Mendengar jawaban dari bibinya, Adelia mengernyitkan keningnya, ‘hah?! Seorang Dira memiliki teman yang bisa ia ajak bertemu? Benar - benar bukan dirinya.’ , protes Adelia dalam hati.
Belum selesai Adelia dengan protesnya dan baru beberapa langkah ia berjalan menuju pintu depan, pintu toko bibinya terbuka dan menampilkan sosok Dira yang sangat berbeda dengan biasanya. Kali itu, bisa Adelia pastikan Dira menata rambutnya hari itu. Terjawab sudah pada akhirnya alasan Dira begitu lama di kamar mandi saat sore tadi. Parfum yang sepertinya baru pun Dira pakai. Aroma cokelat yang menenangkan tercium dengan jelas saat Dira berlalu melewati Adelia begitu saja.
‘Jelas sekali, ini bukanlah aroma parfum yang biasa ia pakai. Ini adalah parfum baru!’ Ujarnya dalam hati.

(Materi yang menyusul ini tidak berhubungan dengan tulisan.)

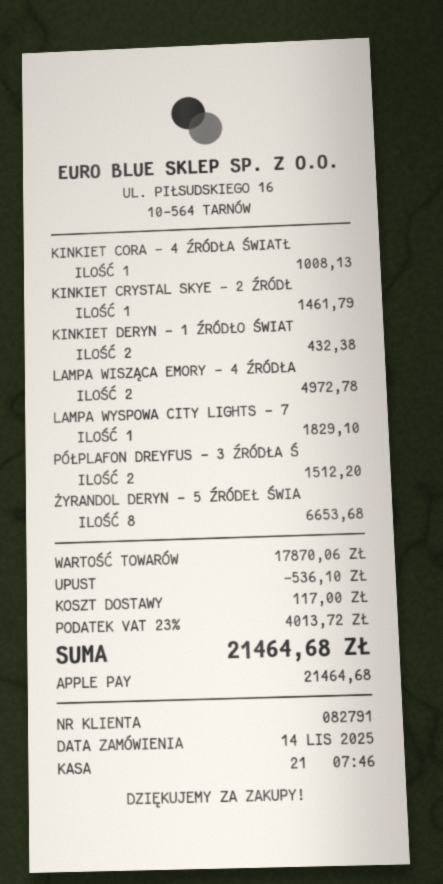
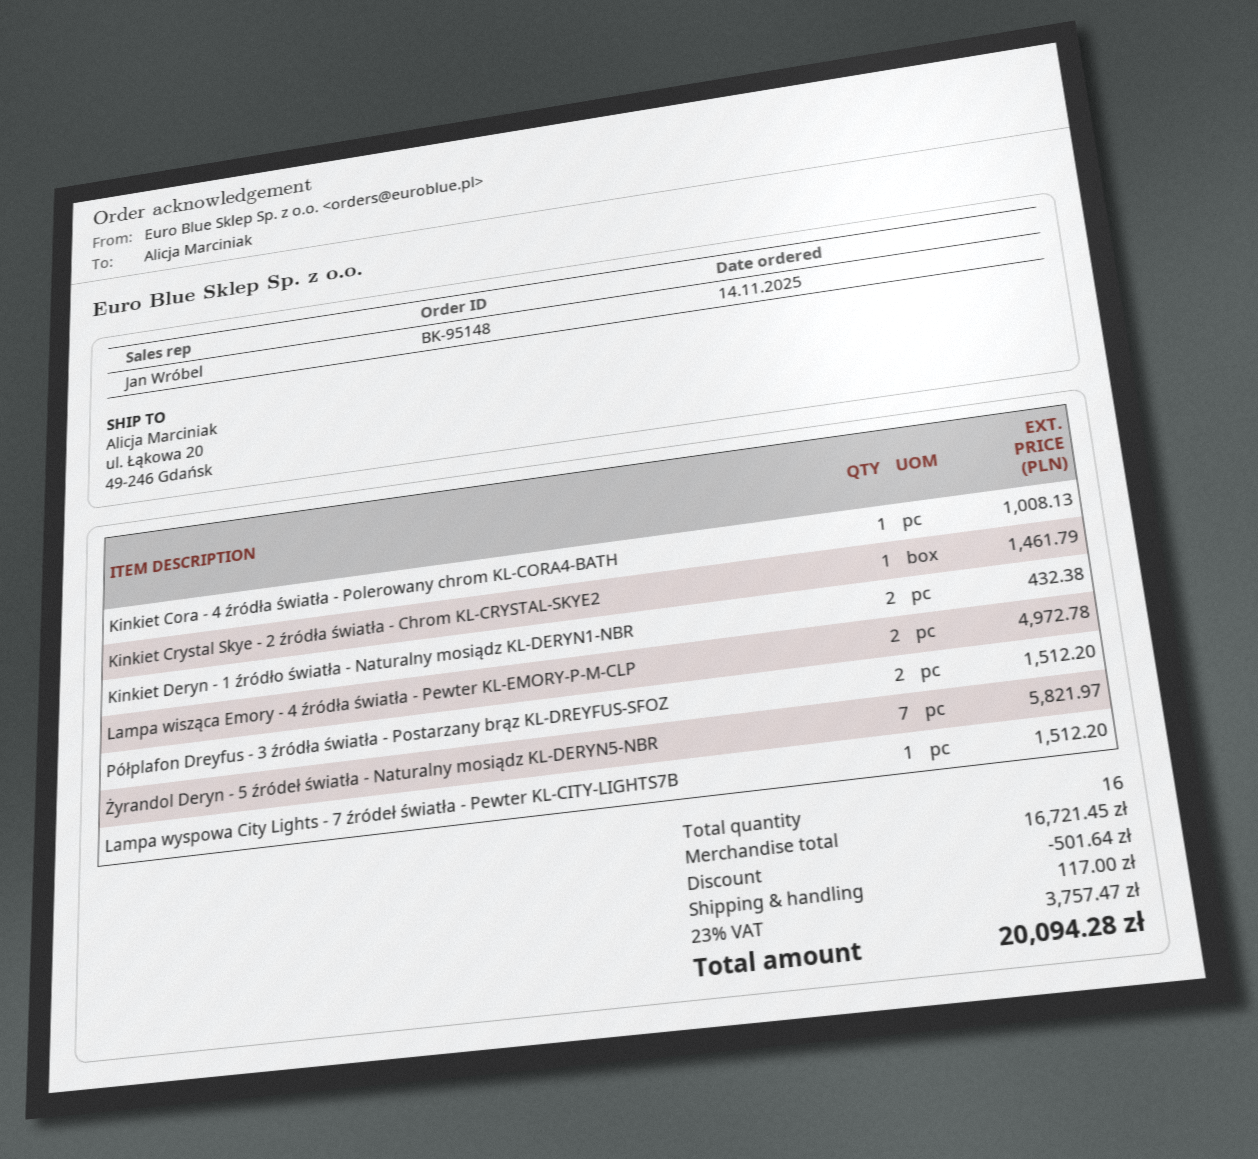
LAMPA WYSPOWA CITY LIGHTS - 7: 1 for 1829.10 -> 1 for 1512.20
ŻYRANDOL DERYN - 5 ŹRÓDEŁ ŚWIA: 8 for 6653.68 -> 7 for 5821.97
subtotal: 17870.06 -> 16721.45
discount: 536.10 -> 501.64
tax: 23% = 4013.72 -> 23% = 3757.47
total: 21464.68 -> 20094.28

Sayangnya, hari itu Dira datang bukan untuk bekerja membantunya. Ia benar memiliki janji temu dengan orang lain, hanya saja, Adelia tidak mengetahui siapa orangnya dan merasa tidak punya hak untuk bertanya ataupun mengorek hal itu padanya kecuali dirinya dan orang yang ia maksudkan. Adela tidak bisa memaksanya untuk memberi tahu siapa yang akan ia temu walaupun dirinya benar - benar ingin.
“Kau sudah mau pergi?” , tanya bibinya Adelia pada satu - satunya putra kandungnya.
Tidak berharap banyak, bibinya tidak bertanya lagi setelah pertanyaan yang pertama tadi. Ia sudah mengetahui tepatnya bagaimana sikap putranya.
Adelia mengangkut kardus yang berisi air kemasan dan membawanya masuk untuk di letakkan di bagian gudang, tepat seperti yang dimintai tolong oleh bibinya yang jelas itu adalah sebuah perintah dibandingkan sebuah permintaan untuk dimintai tolong. Saat ia dalam perjalanan kembali masuk segera menuju Gudang, berpapasan dengan Dira yang sudah mau pergi lagi.
“Abang sudah mau pergi? Pastikan rambutmu ditata lagi sesampainya di tempat tujuanmu nanti. Sebab, sudah pasti helm akan merusaknya.” , ujar Adelia mencoba untuk membebaskan.
Dira diam sejenak, sepertinya ia menerima beberapa nasihat yang Adelia berikan.
“Aku akan pulang jam tujuh.” , katanya sambil menatap ke depan, tepatnya keluar pada seseorang yang sudah menunggunya di seberang jalan dengan motor kerennya dan bergegas keluar.
‘Iya, nak! Hati - hati!” , balas bibinya Adelia yang adalah ibunya DIra dengan wajah agak senang karena setidaknya putranya itu memberikan kabar padanya dan berjanji akan pulang pukul tujuh.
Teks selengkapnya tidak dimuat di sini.